An alternative might be to extend the windfall tax to include electricity generators such as nuclear power plants and windfarms. This idea was floated by former chancellor Rishi Sunak earlier this year before being dropped on the basis it might discourage investment. Newport said: “Extending the tax is probably a more legally defensible way of getting at those windfall profits and getting them back into consumers’ pockets.”

Other schemes could include the use of “block pricing”, whereby households are sold a chunk of energy at a fixed lower price but anything above that allowance is charged at higher rates. “It doesn’t make the power system as a whole cheaper, but it is a nice way of making sure that everybody has a kind of a basic amount,” said Dustin Benton, policy director at the Green Alliance think tank.

One former Ofgem insider said any change to the market would need to “maintain the competitive elements and dynamism”. They added: “You still want people to be responding to the price signals in the market, because high prices are reflecting scarcity to some degree.” Those signals, in turn, prompt customers to rein in energy use.

More work could be done to encourage consumers to use less energy; public information campaigns are under way in Germany, for example. But this approach can be perilous: in the UK, Ovo Energy was attacked earlier this year for recommending customers do star jumps to keep warm. Longer term, better home insulation in Britain’s old housing might stave off future crises. “There’s a lot you could do in terms of a big energy-efficiency rollout, but it could take the best part of a decade to do the whole building stock,” said Benton.

Such measures would be married with efforts to boost energy supply.

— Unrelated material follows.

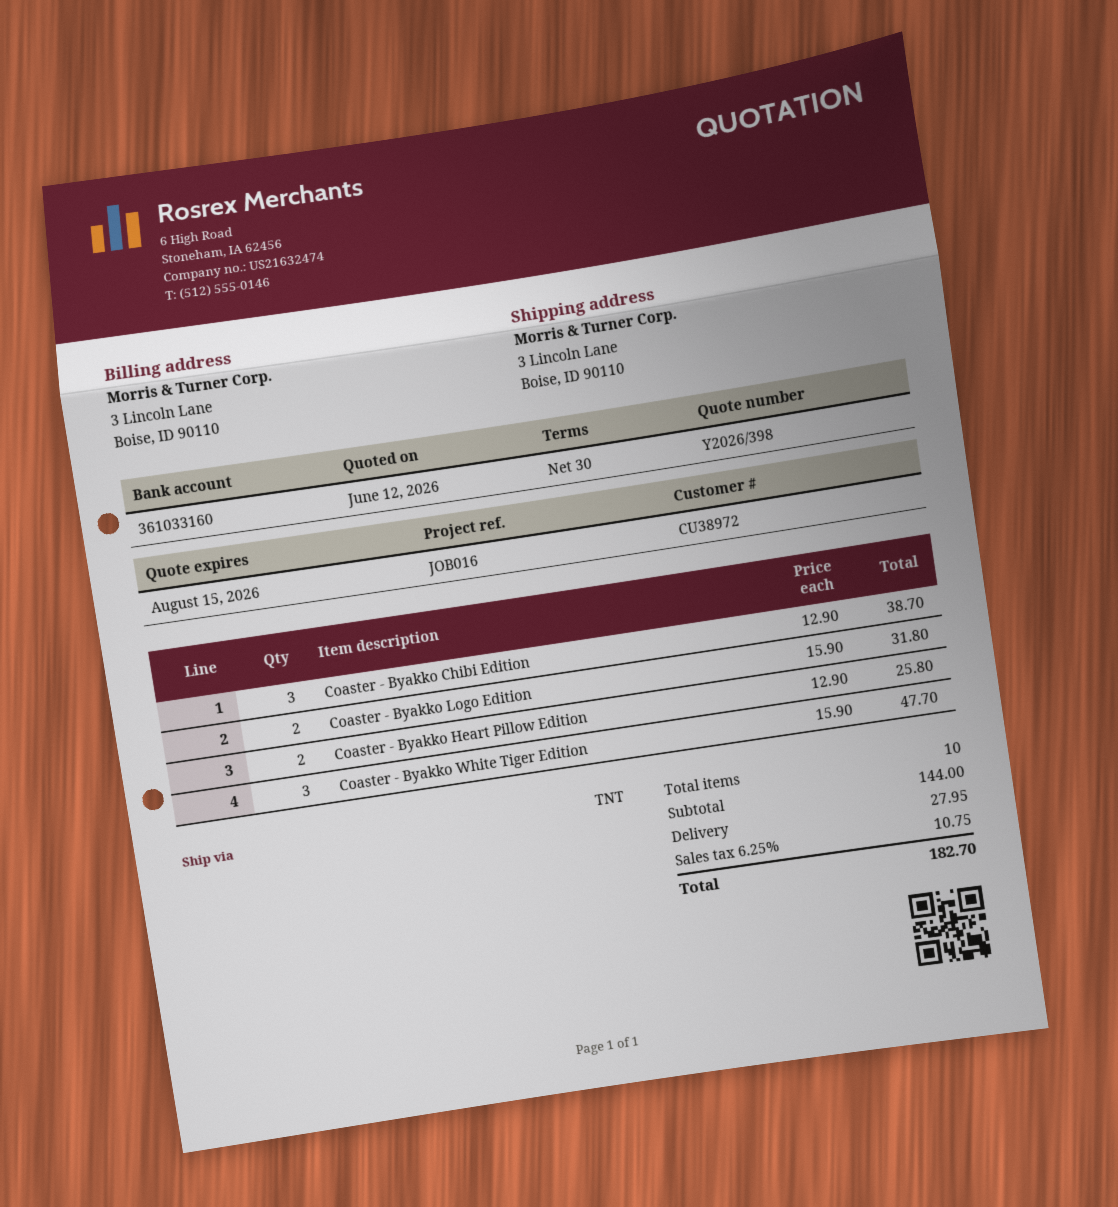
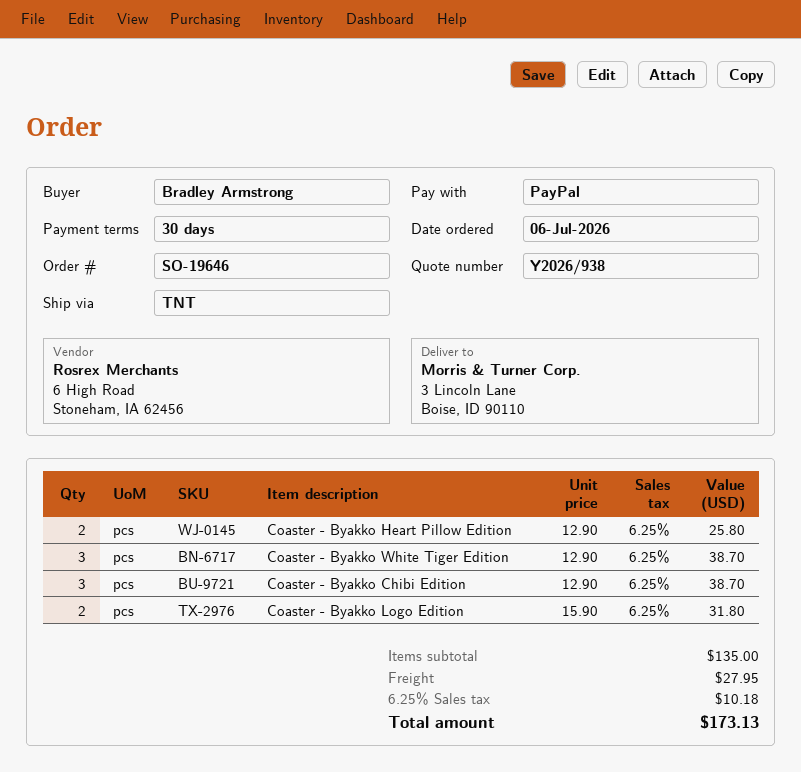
quote number: Y2026/398 -> Y2026/938
Coaster - Byakko White Tiger Edition: 3 x 15.90 = 47.70 -> 3 x 12.90 = 38.70
subtotal: 144.00 -> 135.00
tax: 6.25% = 10.75 -> 6.25% = 10.18
total: 182.70 -> 173.13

The government has already put ageing coal-fired power plants on standby for this winter, and has hired consultants to help it better understand the liquefied natural gas (LNG) market, on which the UK is relying to bridge any shortfall in gas supplies from Europe. It is also working with Centrica to reopen the Rough gas-storage facility. And last week, the National Grid opened talks with businesses about a new scheme that would pay firms and homes to wind down their energy use this winter at peak times in the evening.

Brown’s intervention may be successful in that it underlines the scale of the challenge ahead. “These energy bills will be unpayable. When the Tory Party candidates come out of the leadership race, they will realise that we are in emergency conditions again,” said Jacobs. “And in an emergency, you’re not constrained by the same rules as in normal times.”

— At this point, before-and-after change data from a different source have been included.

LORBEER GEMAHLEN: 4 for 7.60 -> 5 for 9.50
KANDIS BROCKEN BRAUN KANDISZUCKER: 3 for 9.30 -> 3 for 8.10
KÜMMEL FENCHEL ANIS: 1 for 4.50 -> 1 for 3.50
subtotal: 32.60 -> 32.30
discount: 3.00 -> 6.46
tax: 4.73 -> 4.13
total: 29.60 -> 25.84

How are firms in other sectors helping?Amid dire warnings about energy prices this winter, the question being asked is: what can businesses do to ease the pain?

Banks and other lenders have been warned by the Financial Conduct Authority to make sure struggling customers are not unfairly treated if they fall behind on loan repayments. Meanwhile, Morrisons is offering a free kid’s meal for every adult one bought in its 402 cafés, and it is donating food to holiday clubs. And children can eat for £1 in Asda’s cafés regardless of how much their parent spends, while Clubcard holders can get a free meal for their children when they buy a piece of fresh fruit in Tesco’s cafés.

However, the supermarkets were criticised by the RAC last week for failing to pass on lower wholesale fuel costs to customers.